奥さんは俺の気を紛らわせようと、いろいろお話してくれるけど、全然頭に入ってこなかった。
3時間が過ぎる頃、やっと襖が開いた。
「先生っ…」
「大変お待たせしました。別の部屋へ行きましょう」
「えっ…翔ちゃんには会えないんですか?」
「今、眠っています。
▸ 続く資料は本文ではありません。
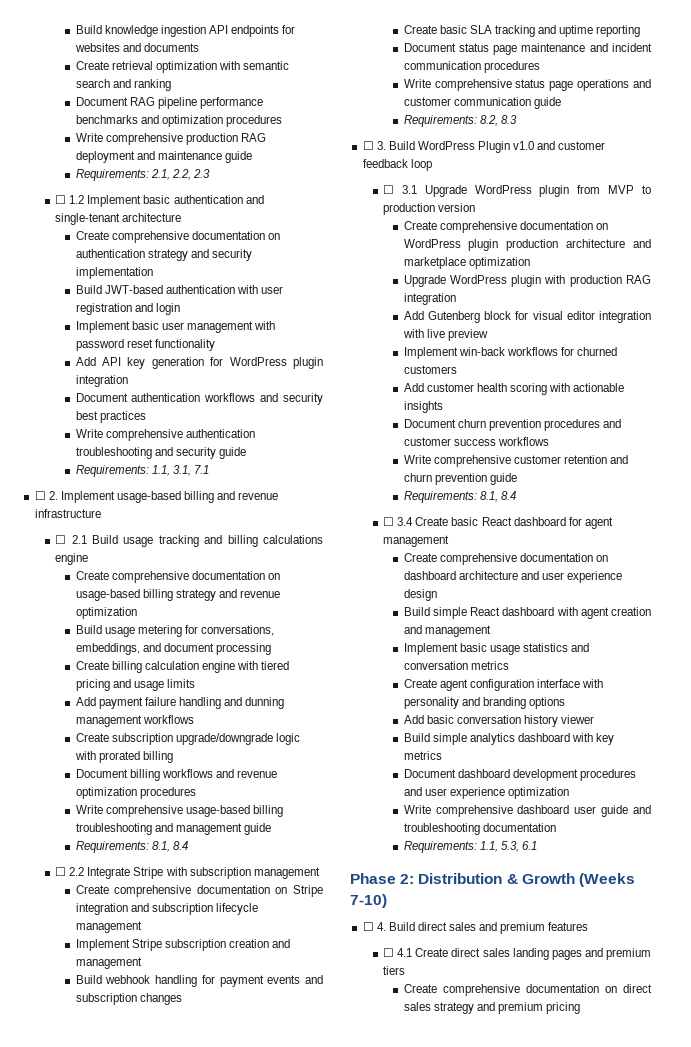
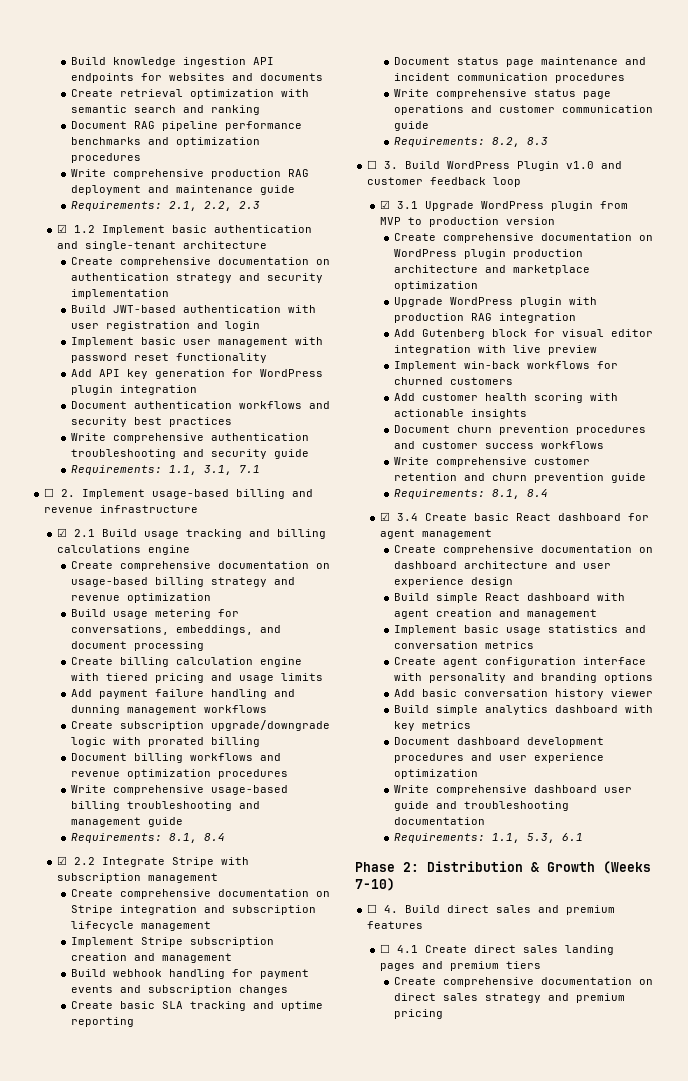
- ☐ 1.2 Implement basic authentication and single-tenant architecture
+ ☑ 1.2 Implement basic authentication and single-tenant architecture
- ☐ 2.1 Build usage tracking and billing calculations engine
+ ☑ 2.1 Build usage tracking and billing calculations engine
- ☐ 2.2 Integrate Stripe with subscription management
+ ☑ 2.2 Integrate Stripe with subscription management
- ☐ 3.1 Upgrade WordPress plugin from MVP to production version
+ ☑ 3.1 Upgrade WordPress plugin from MVP to production version
- ☐ 3.4 Create basic React dashboard for agent management
+ ☑ 3.4 Create basic React dashboard for agent management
寝顔をご覧になるだけなら…」
そっと客間に入ると、ソファの上に横になる翔ちゃんが居た。
奥さんが毛布を持ってきてそっと翔ちゃんにかけた。
「翔ちゃん…」
その顔は青白く、少し窶れたみたいだ。
髪を撫でると、少し微笑んだように見えた。
「相葉さん、それ以上はいけません」
先生が厳しい顔で俺を見た。
「さ、あちらの部屋に行きましょう」
隣の部屋を通って、廊下に出る。
その廊下の突き当りの右の部屋へ入る。
そこには小さなテーブルが置いてあった。
畳を踏みしめて中に入ると、先生に座布団を勧められた。
「ありがとうございます…」
「いえ…お辛いでしょう…」
「先生…」
先生は眼鏡の奥で悲しそうな目をした。
「相葉さん…大変申し上げにくいのですが…」
先生の言葉に、思わず身体に力が入った。